The Fulton Supercomputing Lab’s Mary Lou supercomputer was used to run both
programs. Nvidia’s GK210 GPUs were used to run Barracuda, and Intel’s 12-core
Haswell (2.3 GHz) processors were used to run both GNUMAP and Barracuda.
Results
When mapping the 1000 genomes dataset, GNUMAP and BarraCUDA took a
comparable amount of time with BarraCUDA being faster than GNUMAP. Both aligners
were able to align about 90% of the 1000 genomes reads, with BarraCUDA aligning
about 1% more than GNUMAP. When aligning the synthetic reads BarraCUDA was also
faster for smaller kmers, but GNUMAP’s time falls as the kmer size increases.
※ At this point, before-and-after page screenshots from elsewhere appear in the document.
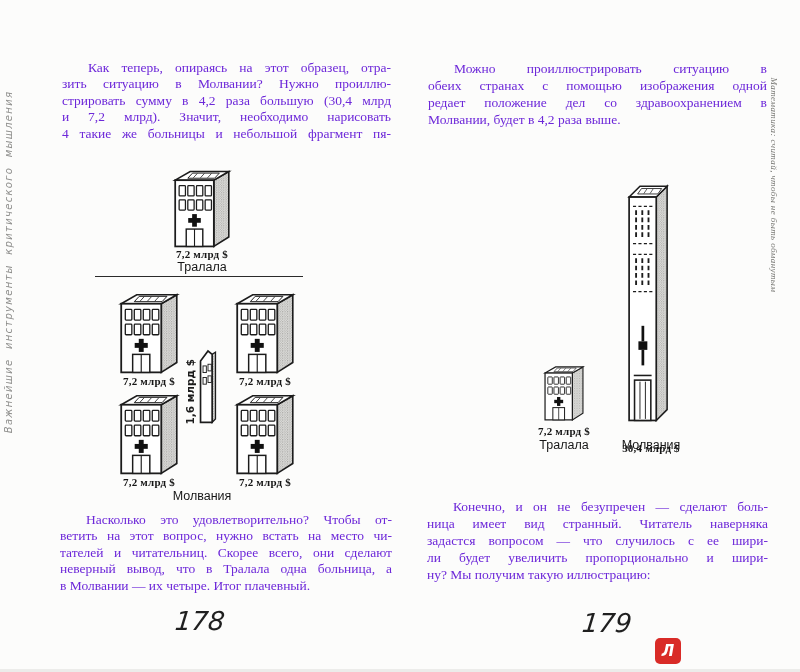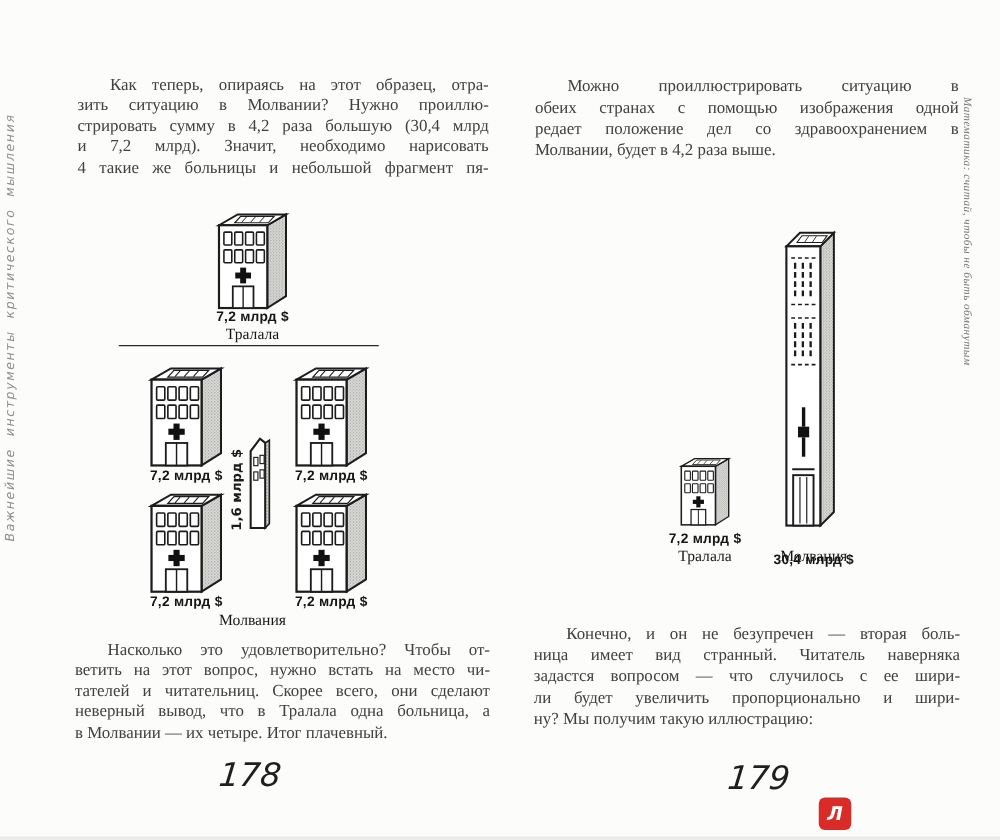"Как теперь, опираясь на этот" .para { color: #404040 -> #6d28d9 }
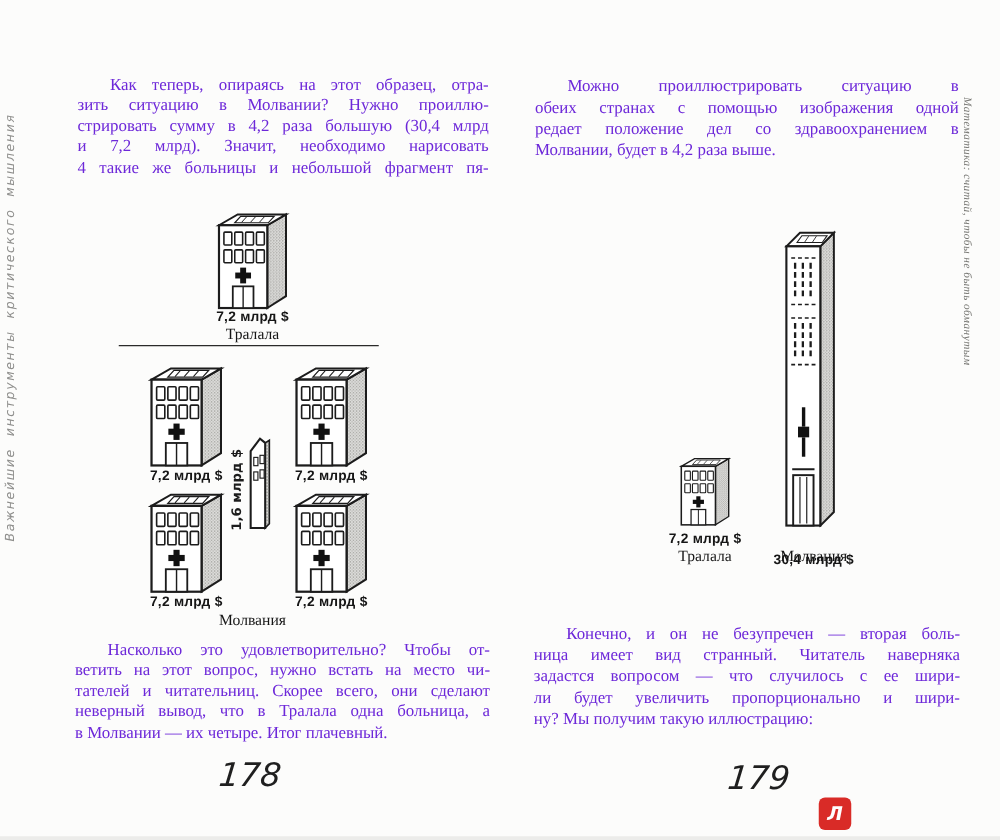"7,2 млрд $" .amt { font-family: Liberation Sans, sans-serif -> Liberation Serif, serif }
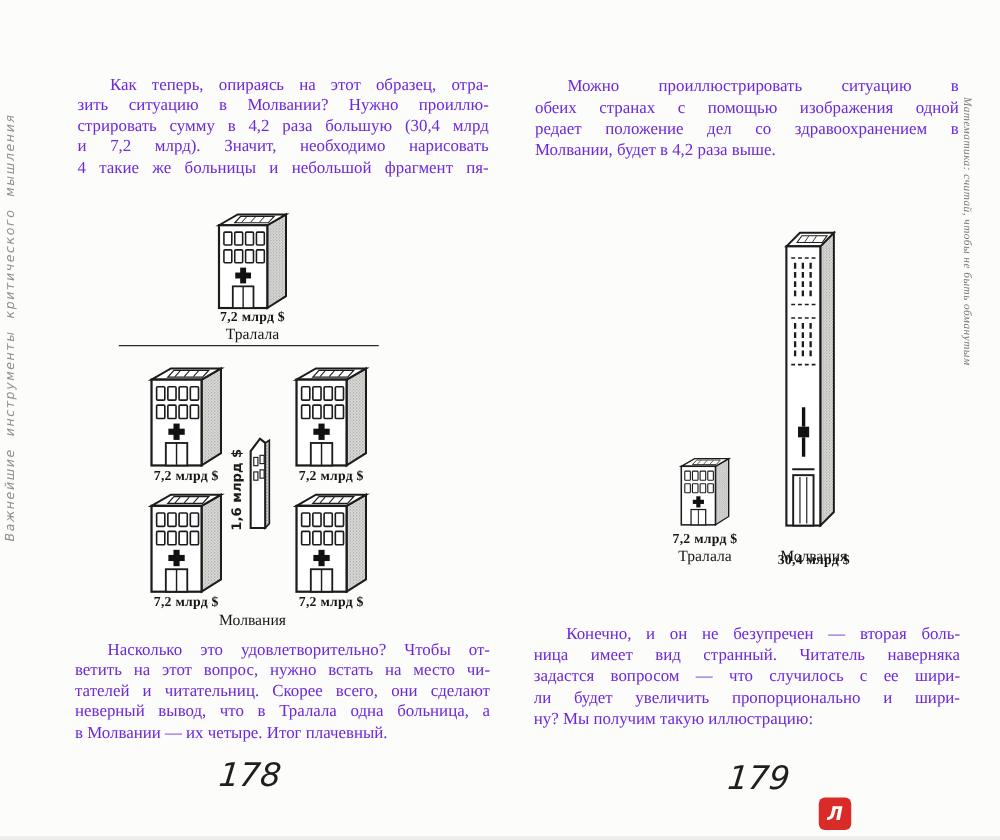"Тралала" .country { font-family: Liberation Serif, serif -> Liberation Sans, sans-serif }
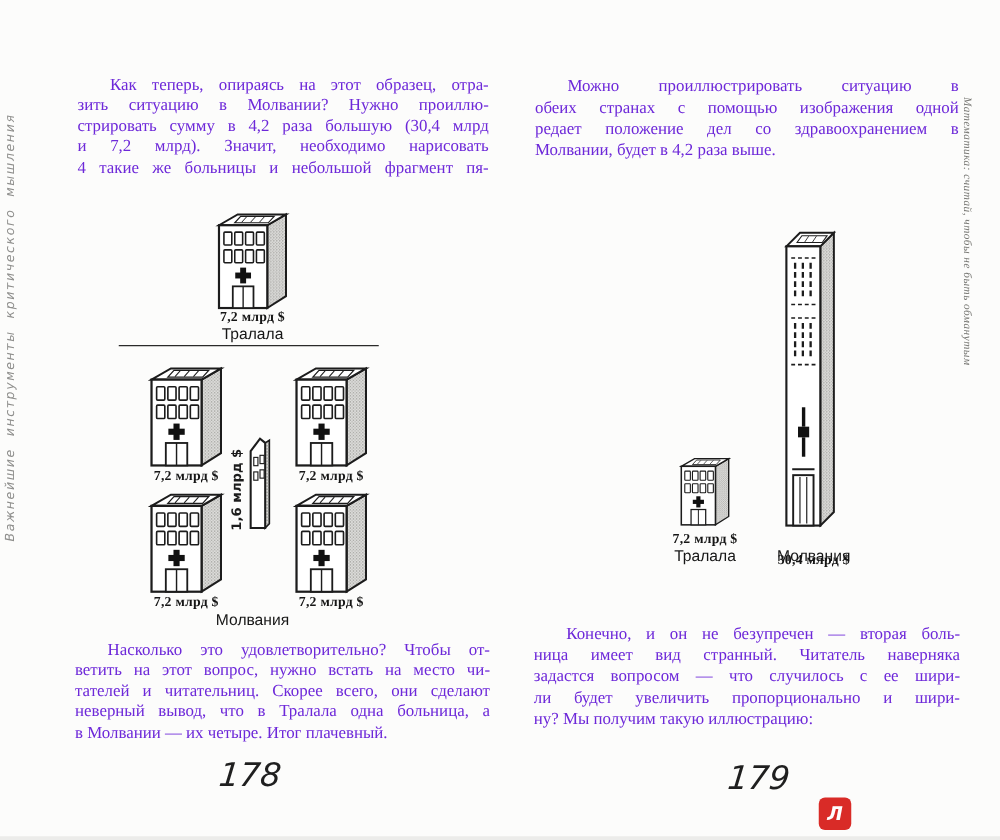"Конечно, и он не безупречен" div.tline { text: вторая -> сделают }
GNUMAP and BarraCUDA were able to align a comparable amount of the synthetic
reads, with BarraCUDA aligning a higher percentage of reads to the correct genomic
position.
Discussion
With the times and accuracies of GNUMAP and BarraCUDA being comparable, even
though BarraCUDA uses a GPU which has thousands more threads than a CPU, which
GNUMAP uses. One explanation for why BarraCUDA is not as fast as expected is the
high cost of data transfer to and from the GPU. Data transfer to and from the GPU takes
a relatively long time when transferring larger datasets, such as read and genome data.
While there may be a time advantage of using the GPU in read alignment, the cost of
transferring the data eliminates any significant reduction in time.
Conclusion
We conclude that BarraCUDA is a viable read mapper for those that have access to a
high-end GPU, which can be a more cost efficient solution than a high performance
computing cluster, that programs like GNUMAP usually run on. With the marginal
speedups gained by BarraCUDA there is no loss in accuracy and is in some cases
more accurate than GNUMAP. If improvements on the data transfer efficiency for GPUs
are made, then read mapping could become significantly faster on GPUs than on CPUs.